We had a few IP addresses trying to connect to our mail server via port 25 up to several thousand times a day. Our spam filter wasn't susceptible to the attacks, but did log them. Absolutely nothing in the Security Center.
I don't know about specific exploits, but these appear to be brute-force attacks to try to login into an SMTP server.
Another server that has a port forwarding rule has seen probes for the recent Sharepoint exploit. Nothing on that in security center. It also got targeted by a reflected XSS attempt (GET /Mondo/lang/sys/Failure.aspx?state=19753%22;}alert(document.domain);function%20test(){%22 HTTP/1.1), and it didn't show up in Security Center.
Weirdly, Security Center did flag some connections to that server as: limited RSA ciphersuite list - possible Bleichenbacher SSL attack attempt. So maybe it is inspecting some packets.
Maybe a brute-force attempt to logon to a server isn't supposed to be flagged by Security Center?

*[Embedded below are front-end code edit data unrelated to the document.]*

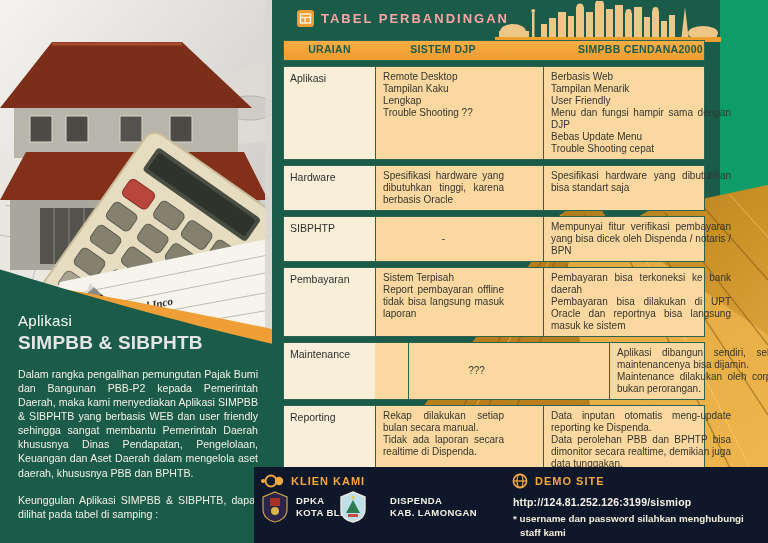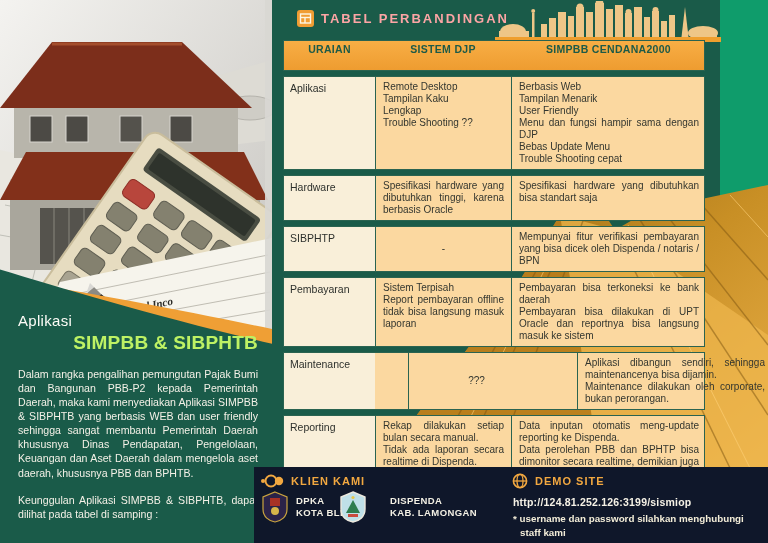"URAIAN" .thead { height: 31px -> 21px }
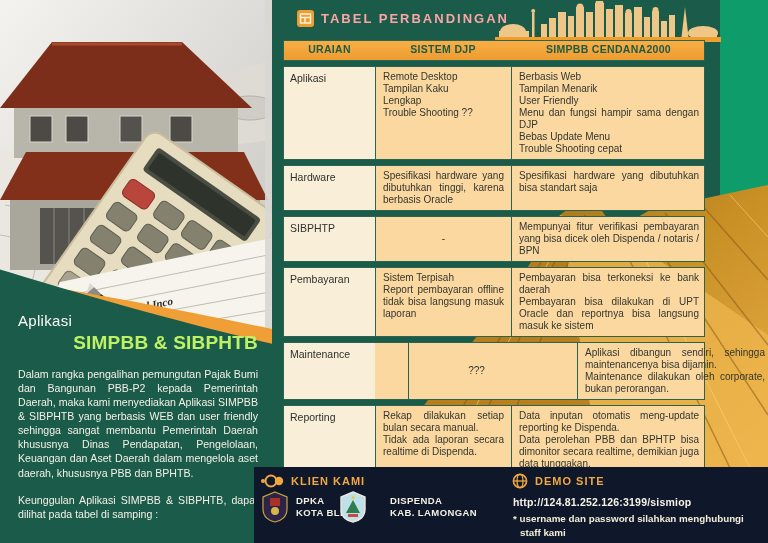"SIMPBB CENDANA2000" .c3 { margin-left: none -> 32px }
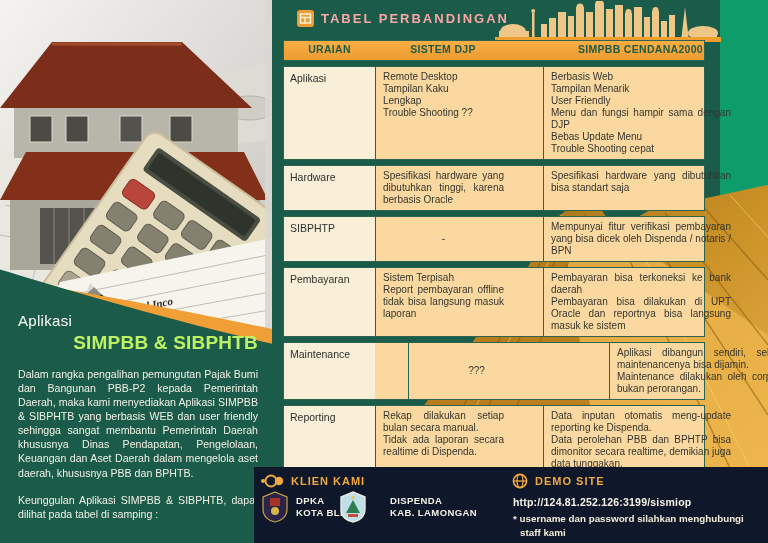"SIMPBB & SIBPHTB" .lt-big { color: #bef264 -> #e5e5e5; text-align: right -> none }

As far as blocking traffic, I meant using Threat Protection to block things. We currently have threat protection set to "Detection". My understanding is that these detections are what populate Security Center and that changing the setting to "Prevention" would block the detections it is currently finding. (Though it still has problems identifying clients and flagging DNS traffic to our DC and ISP as malicious).
I do have AMP disabled, but I would have thought that it would still check SMTP traffic.